WORK ORDER — Up to and including the line with "Ggm gastro commercial", restate every line of the records below word for word, from the first line on, leaving out the pictures.

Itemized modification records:
=======
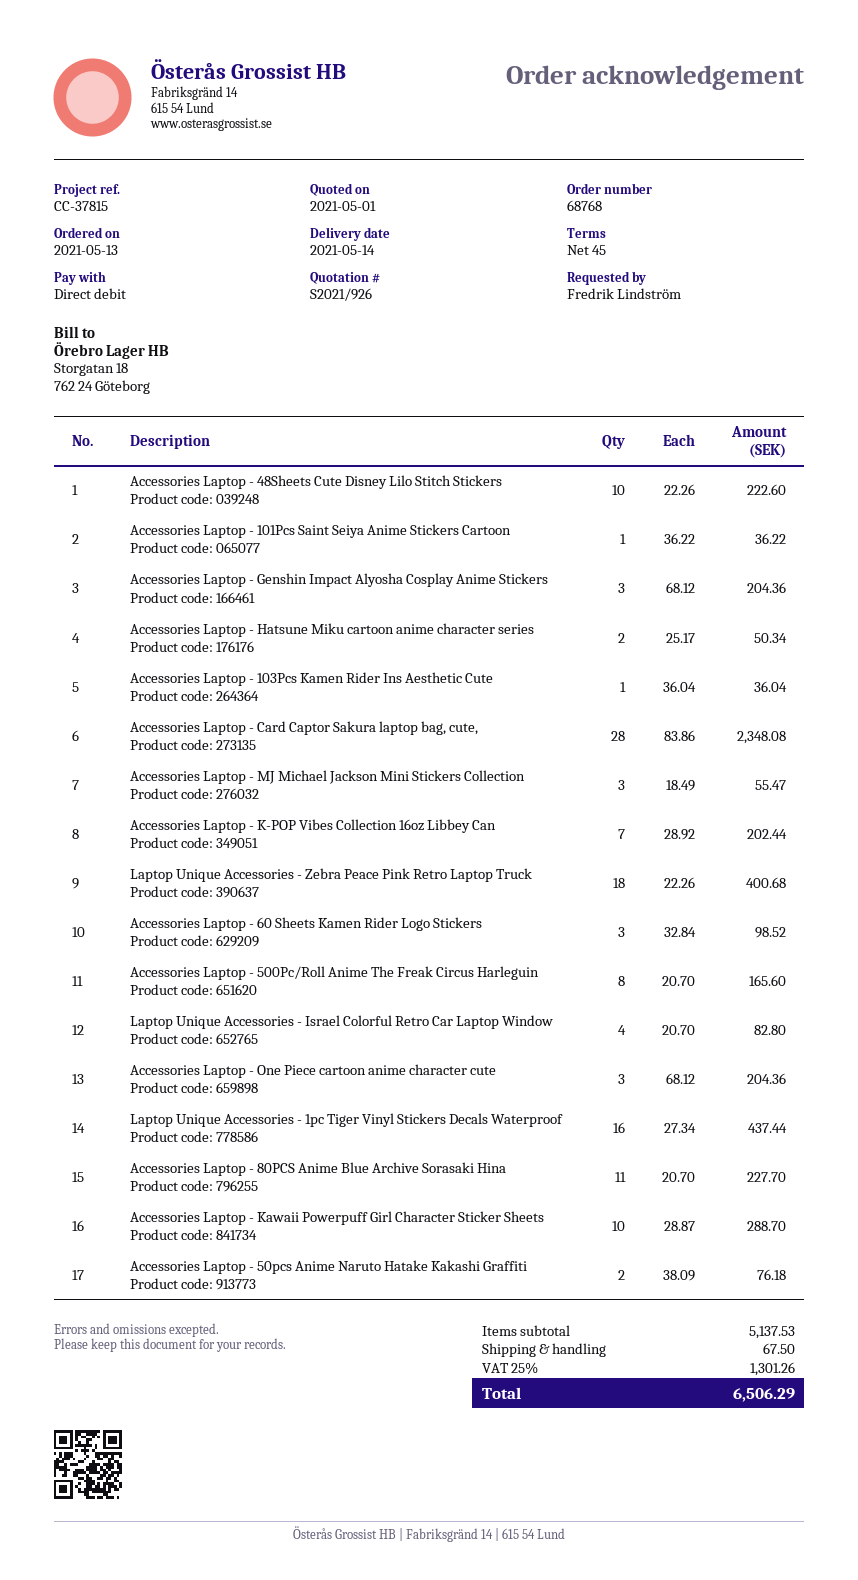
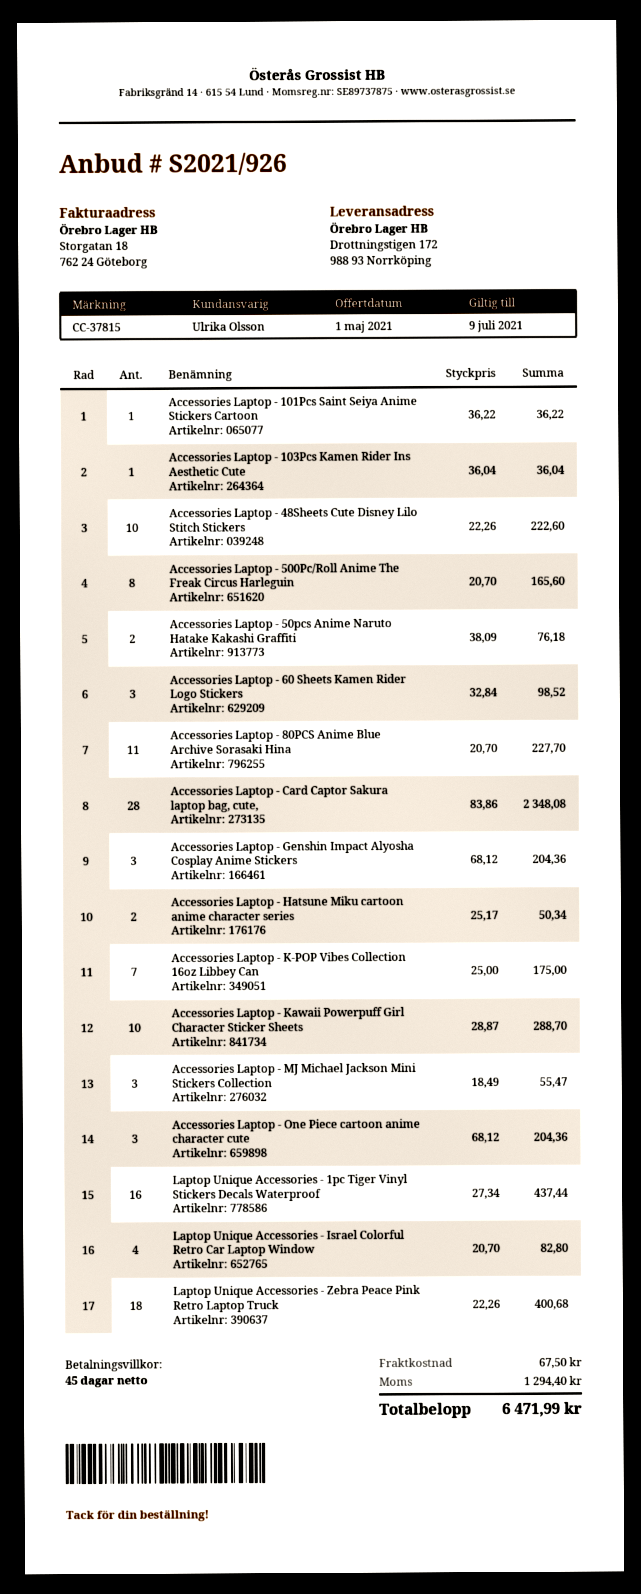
Accessories Laptop - K-POP Vibes Collection 16oz Libbey Can: 7 x 28.92 = 202.44 -> 7 x 25.00 = 175.00
tax: 1301.26 -> 1294.40
total: 6506.29 -> 6471.99

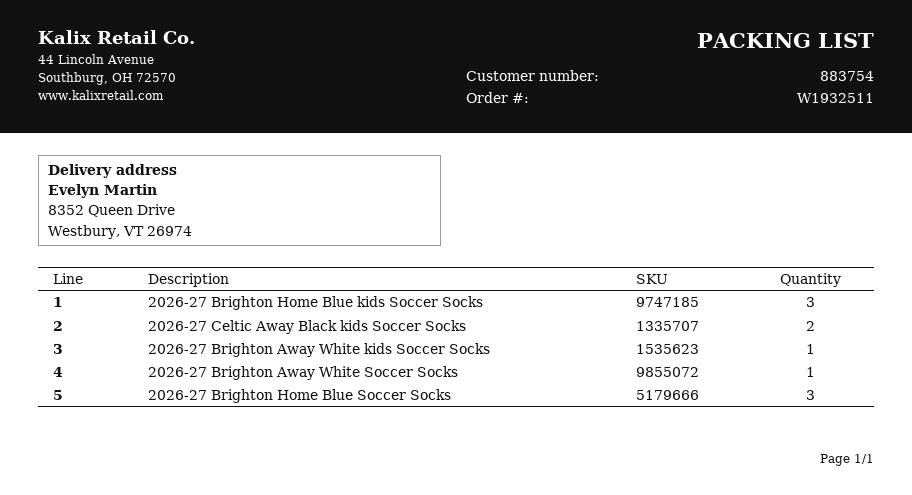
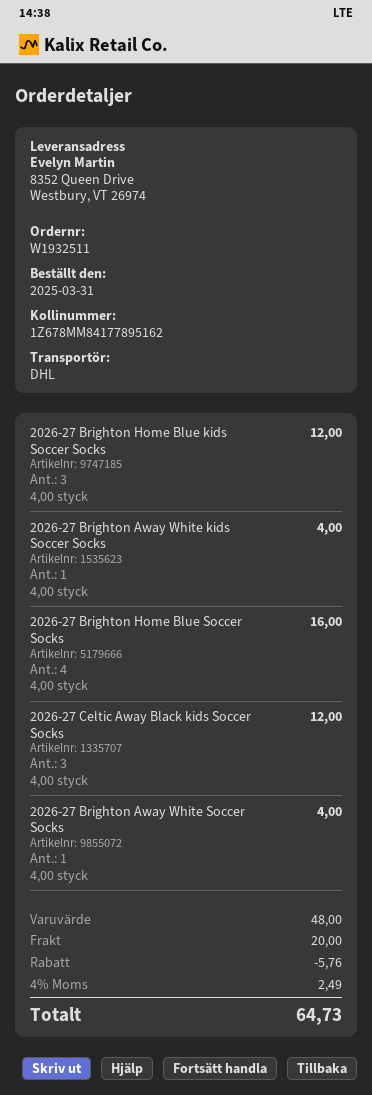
2026-27 Celtic Away Black kids Soccer Socks: 2 -> 3
2026-27 Brighton Home Blue Soccer Socks: 3 -> 4

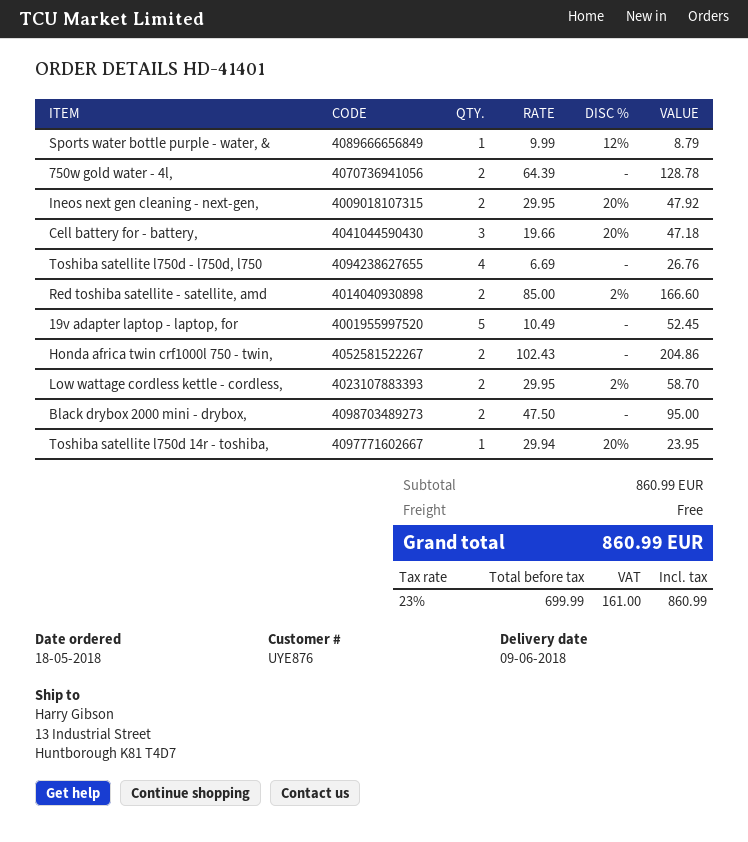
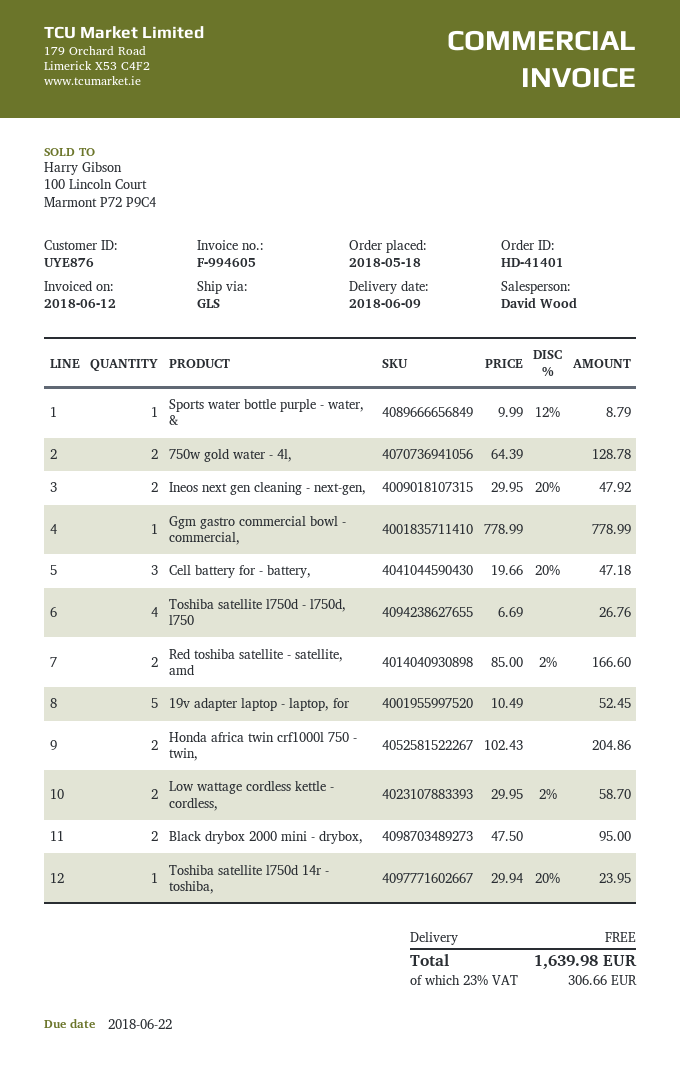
Ggm gastro commercial bowl - commercial,: none -> 1 x 778.99 = 778.99
tax: 23% = 161.00 -> 23% = 306.66
total: 860.99 -> 1639.98

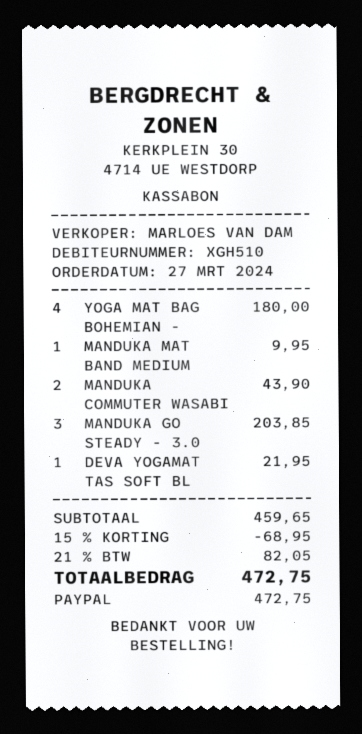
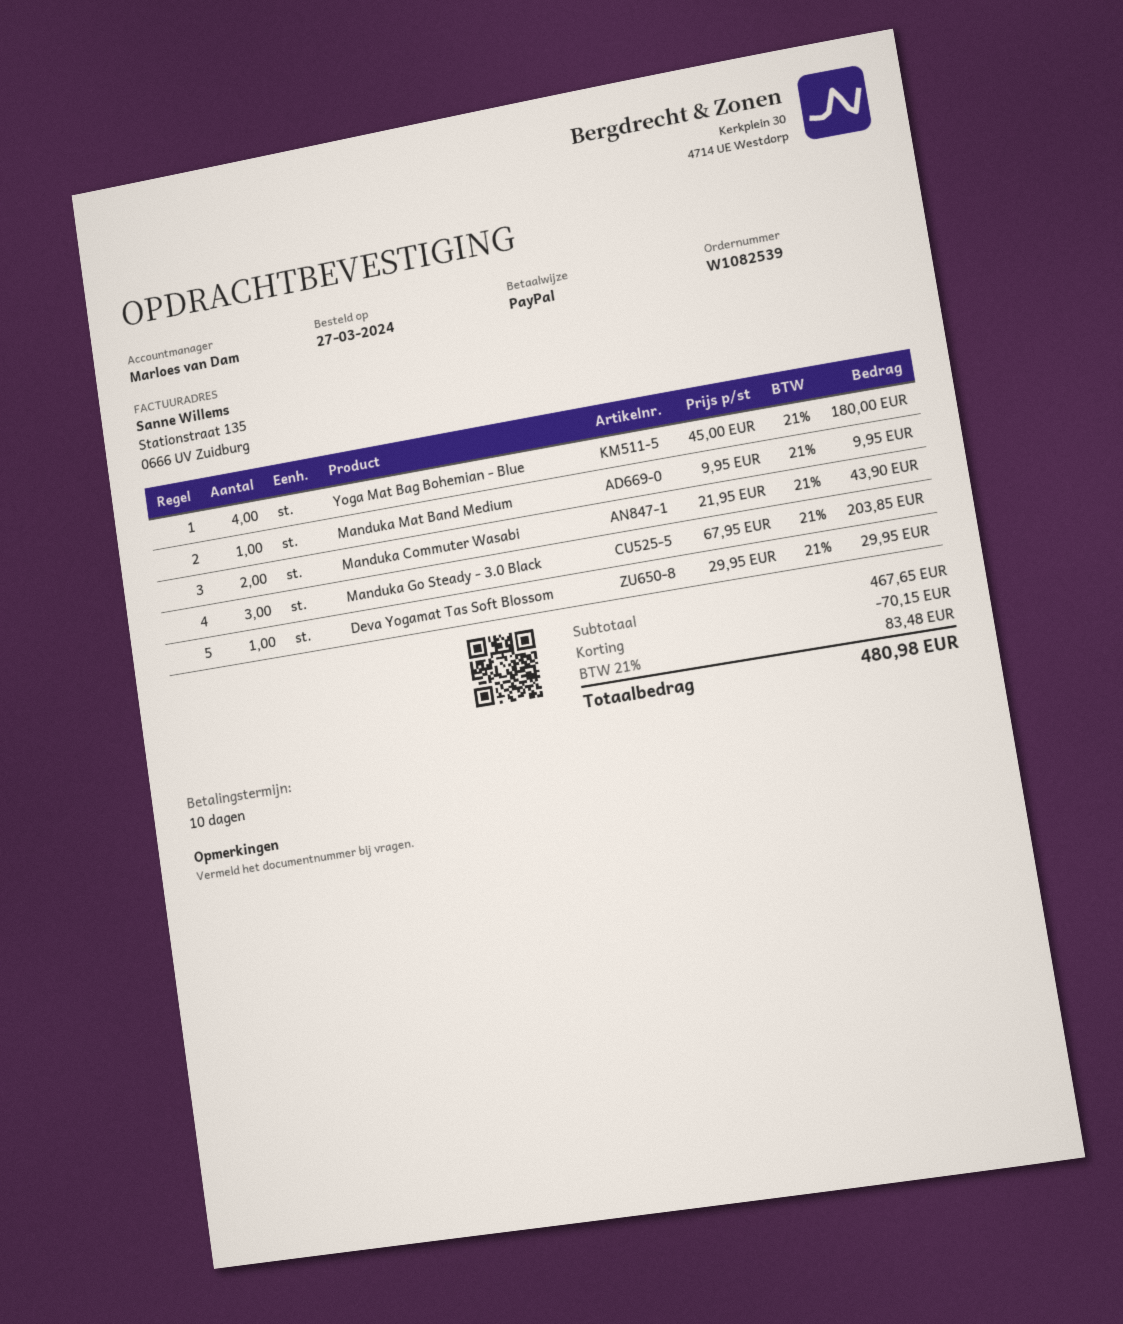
DEVA YOGAMAT TAS SOFT BL: 1 for 21.95 -> 1 for 29.95
subtotal: 459.65 -> 467.65
discount: 68.95 -> 70.15
tax: 21% = 82.05 -> 21% = 83.48
total: 472.75 -> 480.98

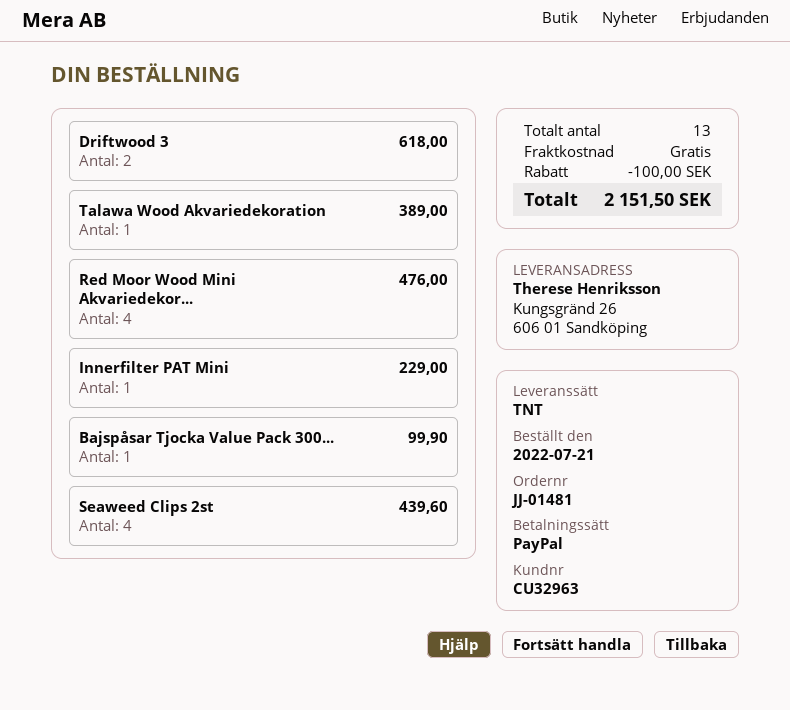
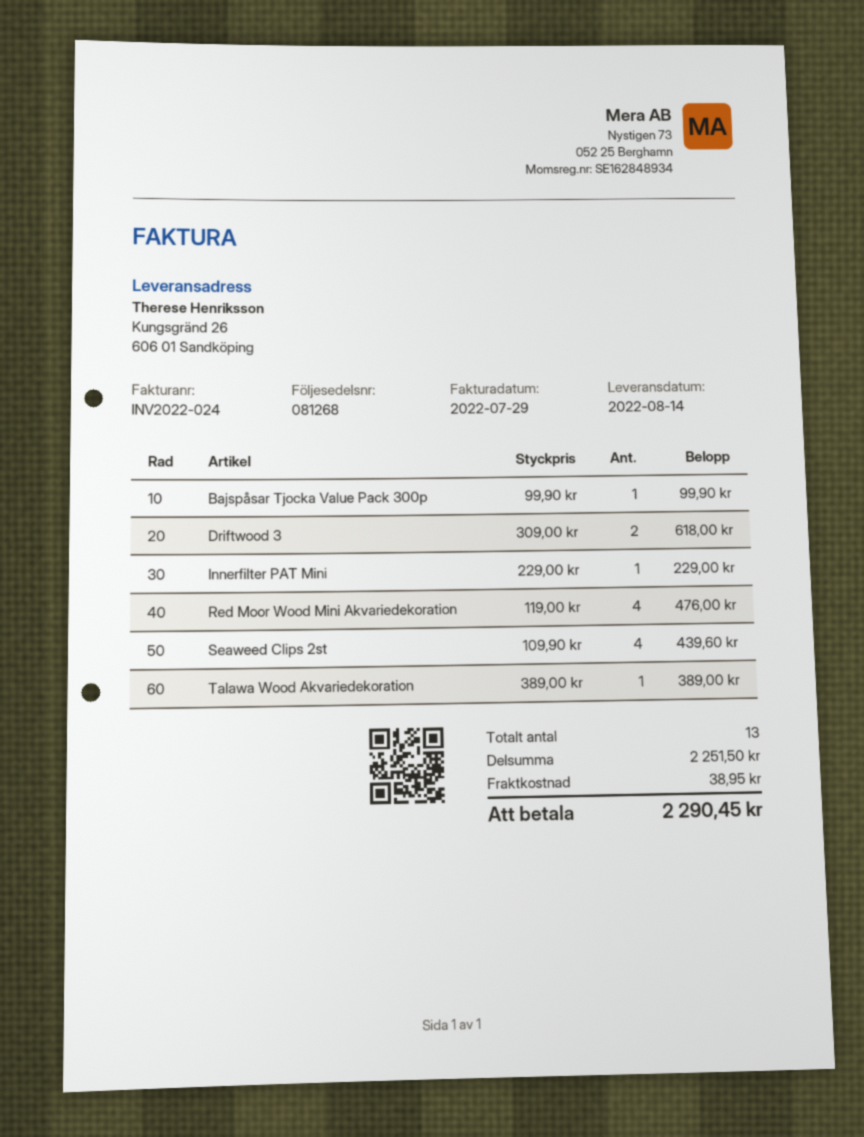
discount: 100.00 -> none
shipping: 0.00 -> 38.95
total: 2151.50 -> 2290.45

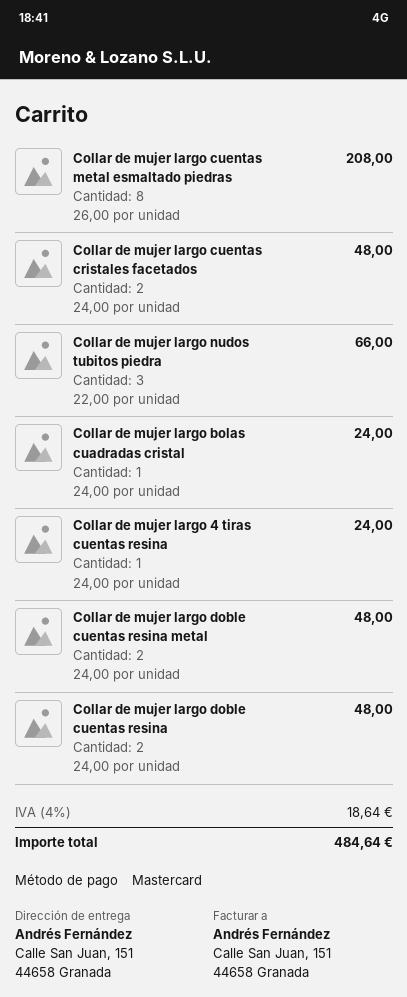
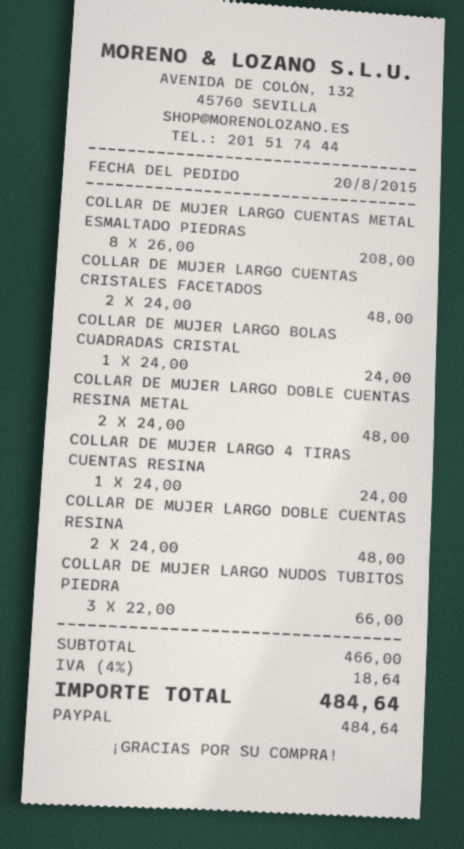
payment method: Mastercard -> PayPal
=======
PROBLEM SOLUTION —
Accessories Laptop - K-POP Vibes Collection 16oz Libbey Can: 7 x 28.92 = 202.44 -> 7 x 25.00 = 175.00
tax: 1301.26 -> 1294.40
total: 6506.29 -> 6471.99

2026-27 Celtic Away Black kids Soccer Socks: 2 -> 3
2026-27 Brighton Home Blue Soccer Socks: 3 -> 4

Ggm gastro commercial bowl - commercial,: none -> 1 x 778.99 = 778.99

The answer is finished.